Probably a daft question, but why can you not use
cron? It seems an odd enforcement. If you are writing the code, then you probably have access to do all sorts of nasty stuff anyway. I would not think that a scheduled job is necessarily any more dangerous. The schedules would need to be preserved or shared if you have clustered servers or you migrate to a new server. There may be restrictions that are in place to avoid
everybody scheduling loads of things and clogging the machine up and there needs to be some control. Assuming that this job that will do a thing in general rather than for you personally, then maybe a service account would be more suitable (a non-personal account that you/team can
sudo to) which could be given access to use
cron.
Is there a good reason for the rule? Personally I have not restricted anyone because of one from these:
- They cannot get to the command line (business users)
- They know what they are doing (application developers or support staff)
- If they get it wrong, it's only what they could do anyway.......

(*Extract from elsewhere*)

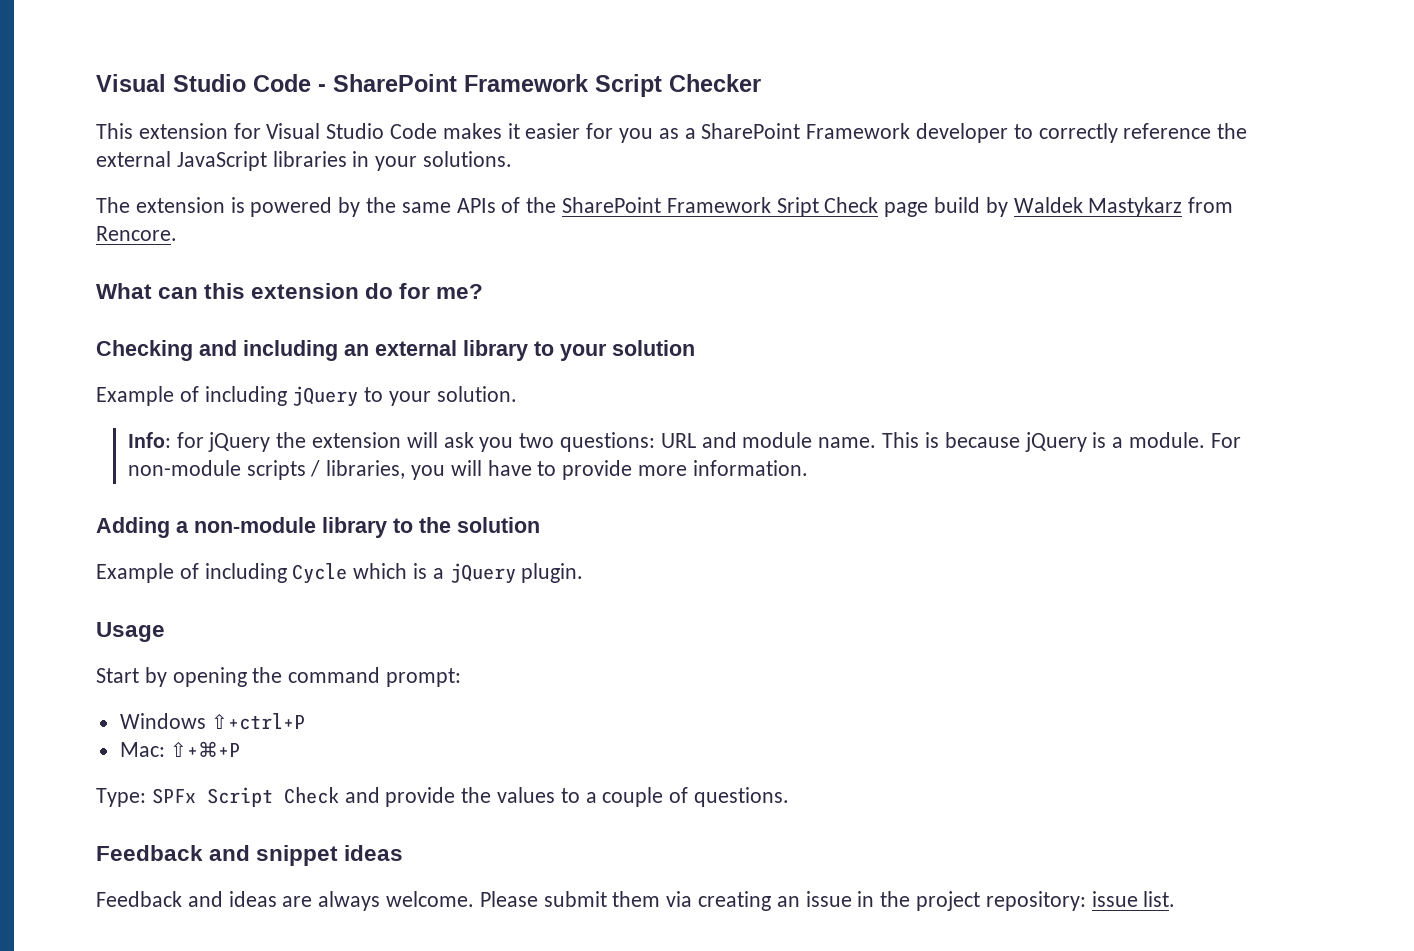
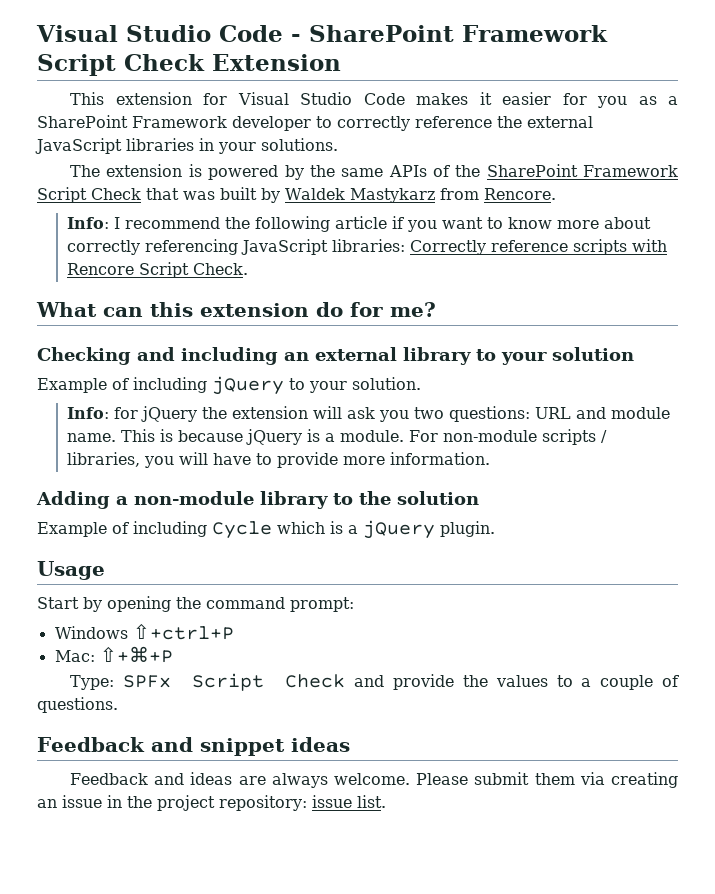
[669,74,761,92] Checker -> [124,54,341,71] Check Extension
[776,197,981,217] Sript Check page build -> [37,187,257,203] Script Check that was built
(177, 233) none -> [67,216,652,232] [67,239,668,255] [67,262,249,278] // Info: I recommend the following article if you want to know more about correctly referencing JavaScript libraries: Correctly reference scripts with Rencore Script Check.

It's important that jobs run as a person don't become critical to production running, I agree, but that's a cultural thing too. I've had much experience where a savy person has set something up themselves and then they get their PC replaced and it's all lost or credentials to a database change or are restricted and suddenly their entirely unsupported report stops working. It's worse when they leave and nobody knows wheat was done, what it did or anything except "Bob used to do something each month"
Can you say why you are not permitted to use a scheduler? Anything else is either a bad solution calling
at repeatedly (probably also restricted) or requires you to have code running all the time all over the place which is exposed to failure and is unlikely to get restarted on boot until you restart it.